• Affymax Inc., of Palo Alto, Calif., said it completed its four-trial Phase III program of Hematide and follow-up of patients with anemia due to chronic renal failure and expects to report top-line results in the second quarter. The Phase III program enrolled about 2,600 patients with chronic renal failure at about 400 sites in the U.S. and Europe. The program included two trials in dialysis patients and two in patients not on dialysis. Affymax and its partner, Takeda Pharmaceuticals Co. Ltd., of Osaka, Japan, are developing Hematide and plan to co-commercialize the product once it is approved in the U.S.

• Biogen Idec, of Cambridge, Mass., and Swedish Orphan Biovitrum, of Stockholm, Sweden, said the first patient was dosed in an open-label, multicenter registration trial designed to evaluate the safety, pharmacokinetics and efficacy of the companies' long-acting, recombinant Factor IX Fc fusion protein (rFIXFc) in hemophilia B patients. The trial, called the B-LONG study, will determine the efficacy of rFIXFc in the prevention and treatment of bleeding in about 75 previously-treated patients with severe hemophilia B.
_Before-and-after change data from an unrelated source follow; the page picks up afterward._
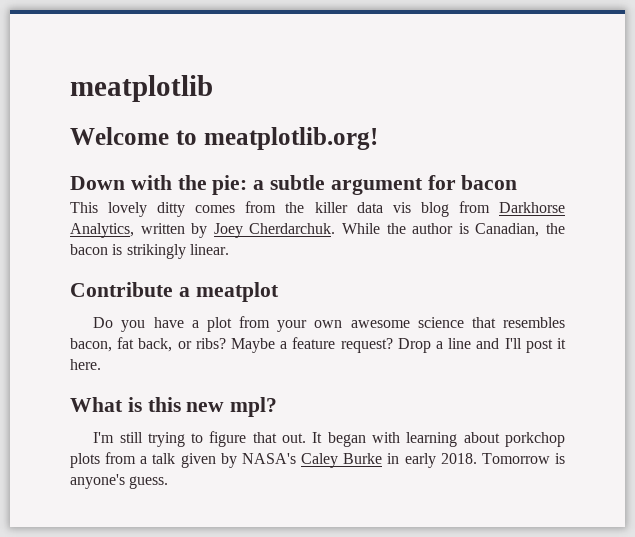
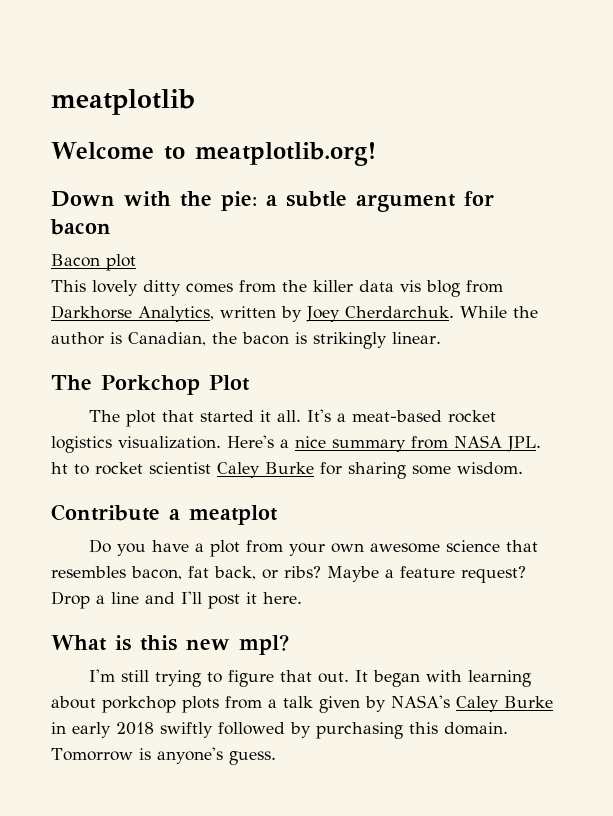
+ Bacon plot
+ The Porkchop Plot
+ The plot that started it all. It's a meat-based rocket logistics visualization. Here's a nice summary from NASA JPL. ht to rocket scientist Caley Burke for sharing some wisdom.
- It began with learning about porkchop plots from a talk given by NASA's Caley Burke in early 2018.
+ It began with learning about porkchop plots from a talk given by NASA's Caley Burke in early 2018 swiftly followed by purchasing this domain.

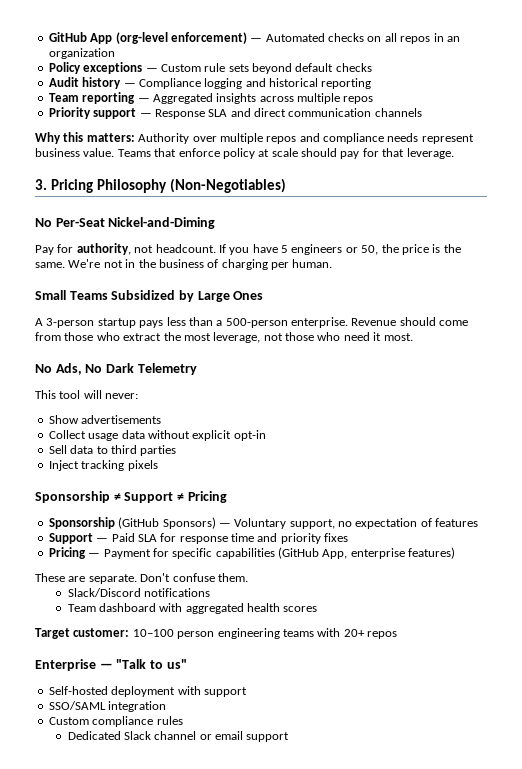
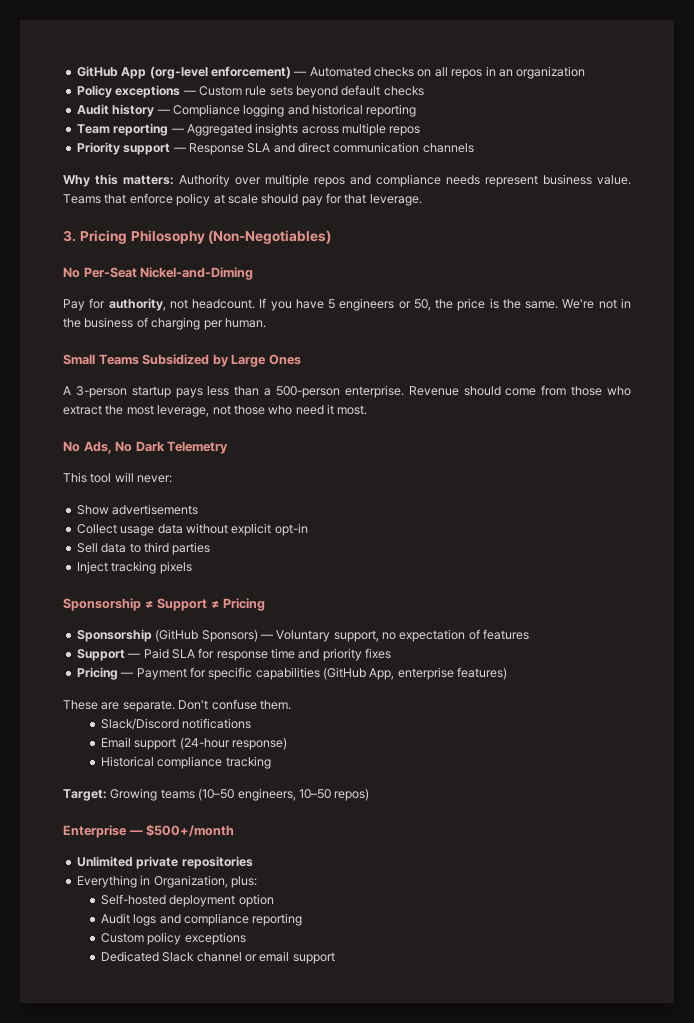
- Team dashboard with aggregated health scores
- Target customer: 10–100 person engineering teams with 20+ repos
- Enterprise — "Talk to us"
- Self-hosted deployment with support
- SSO/SAML integration
- Custom compliance rules
+ Email support (24-hour response)
+ Historical compliance tracking
+ Target: Growing teams (10–50 engineers, 10–50 repos)
+ Enterprise — $500+/month
+ Unlimited private repositories
+ Everything in Organization, plus:
+ Self-hosted deployment option
+ Audit logs and compliance reporting
+ Custom policy exceptions

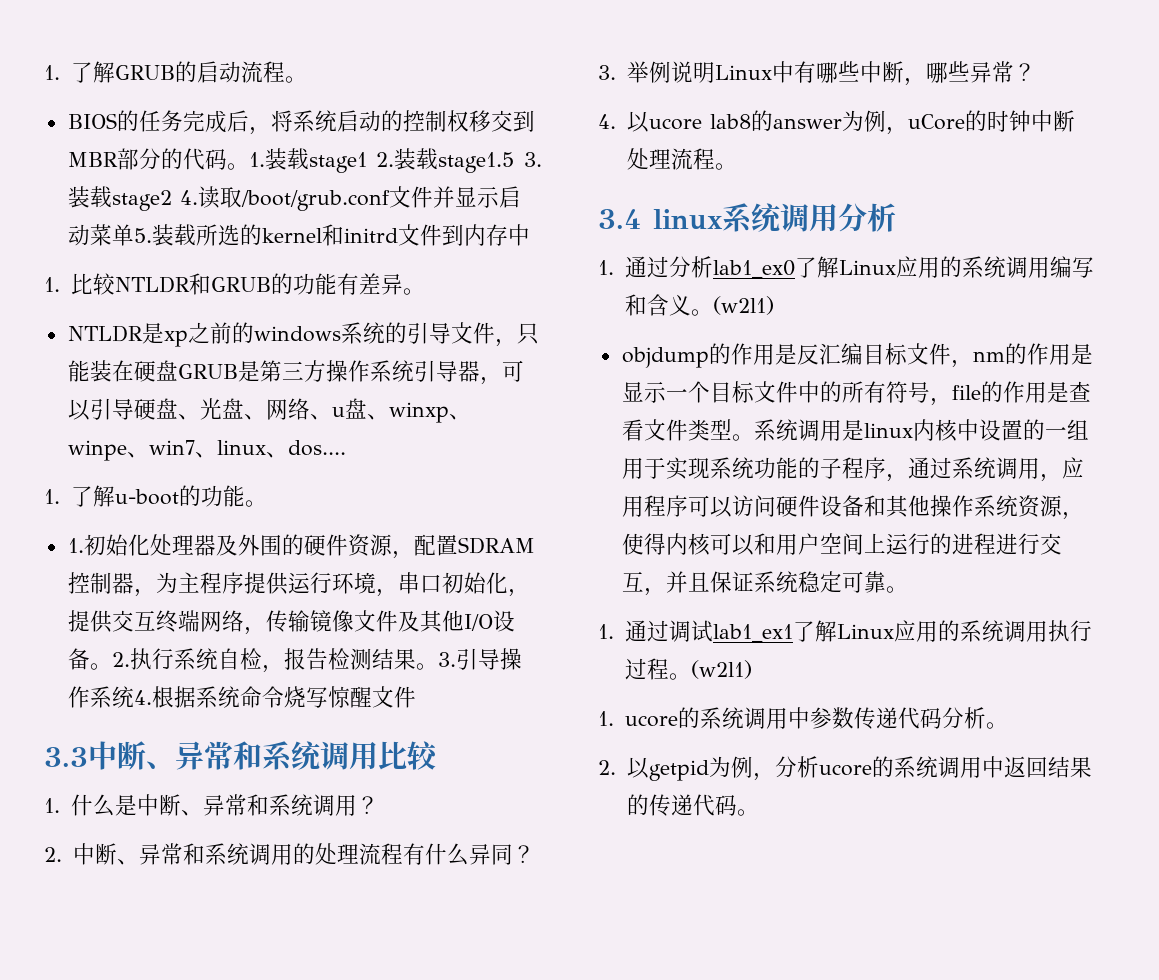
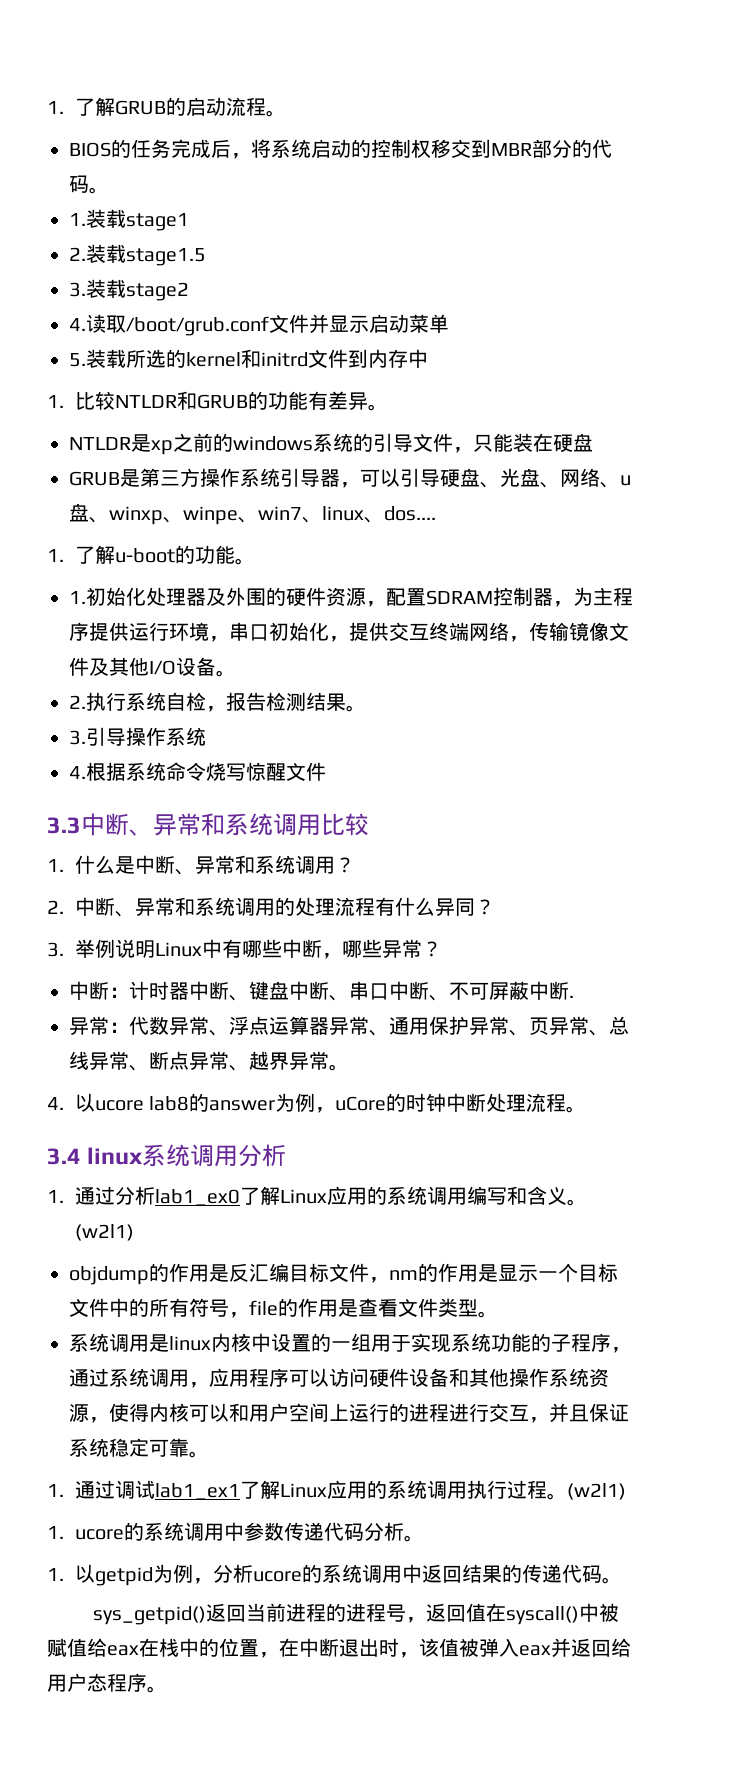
- BIOS的任务完成后，将系统启动的控制权移交到MBR部分的代码。1.装载stage1 2.装载stage1.5 3.装载stage2 4.读取/boot/grub.conf文件并显示启动菜单5.装载所选的kernel和initrd文件到内存中
+ BIOS的任务完成后，将系统启动的控制权移交到MBR部分的代码。
+ 1.装载stage1
+ 2.装载stage1.5
+ 3.装载stage2
+ 4.读取/boot/grub.conf文件并显示启动菜单
+ 5.装载所选的kernel和initrd文件到内存中
- NTLDR是xp之前的windows系统的引导文件，只能装在硬盘GRUB是第三方操作系统引导器，可以引导硬盘、光盘、网络、u盘、winxp、winpe、win7、linux、dos....
+ NTLDR是xp之前的windows系统的引导文件，只能装在硬盘
+ GRUB是第三方操作系统引导器，可以引导硬盘、光盘、网络、u盘、winxp、winpe、win7、linux、dos....
- 1.初始化处理器及外围的硬件资源，配置SDRAM控制器，为主程序提供运行环境，串口初始化，提供交互终端网络，传输镜像文件及其他I/O设备。2.执行系统自检，报告检测结果。3.引导操作系统4.根据系统命令烧写惊醒文件
+ 1.初始化处理器及外围的硬件资源，配置SDRAM控制器，为主程序提供运行环境，串口初始化，提供交互终端网络，传输镜像文件及其他I/O设备。
+ 2.执行系统自检，报告检测结果。
+ 3.引导操作系统
+ 4.根据系统命令烧写惊醒文件
+ 中断：计时器中断、键盘中断、串口中断、不可屏蔽中断.
+ 异常：代数异常、浮点运算器异常、通用保护异常、页异常、总线异常、断点异常、越界异常。
- objdump的作用是反汇编目标文件，nm的作用是显示一个目标文件中的所有符号，file的作用是查看文件类型。系统调用是linux内核中设置的一组用于实现系统功能的子程序，通过系统调用，应用程序可以访问硬件设备和其他操作系统资源，使得内核可以和用户空间上运行的进程进行交互，并且保证系统稳定可靠。
+ objdump的作用是反汇编目标文件，nm的作用是显示一个目标文件中的所有符号，file的作用是查看文件类型。
+ 系统调用是linux内核中设置的一组用于实现系统功能的子程序，通过系统调用，应用程序可以访问硬件设备和其他操作系统资源，使得内核可以和用户空间上运行的进程进行交互，并且保证系统稳定可靠。
- 2.以getpid为例，分析ucore的系统调用中返回结果的传递代码。
+ 1.以getpid为例，分析ucore的系统调用中返回结果的传递代码。
+ sys_getpid()返回当前进程的进程号，返回值在syscall()中被赋值给eax在栈中的位置，在中断退出时，该值被弹入eax并返回给用户态程序。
• BN ImmunoTherapeutics Inc., of Mountainview Calif., and the Dana-Farber Cancer Institute, of Boston, reported that results of a Phase II trial demonstrated that patients with metastatic prostate cancer who received PROSTVAC-VF vaccine, a combination of two weakened poxviruses that have been genetically programmed to produce slightly irregular versions of prostate specific antigen, lived substantially longer than patients who received a placebo. The double-blind trial included 125 patients with metastatic prostate cancer who did not respond to standard, hormone-lowering therapy. At the three-year point after the study, 30 percent of the PROSTVAC-VF patients were alive vs. 17 percent of the control group. The median survival of the vaccine group was 24.5 months, compared with 16 months for the control group - an 8.5-month increase. Patients tolerated the vaccine well, with only a small number experiencing adverse effects, such as fatigue, fevers and nausea.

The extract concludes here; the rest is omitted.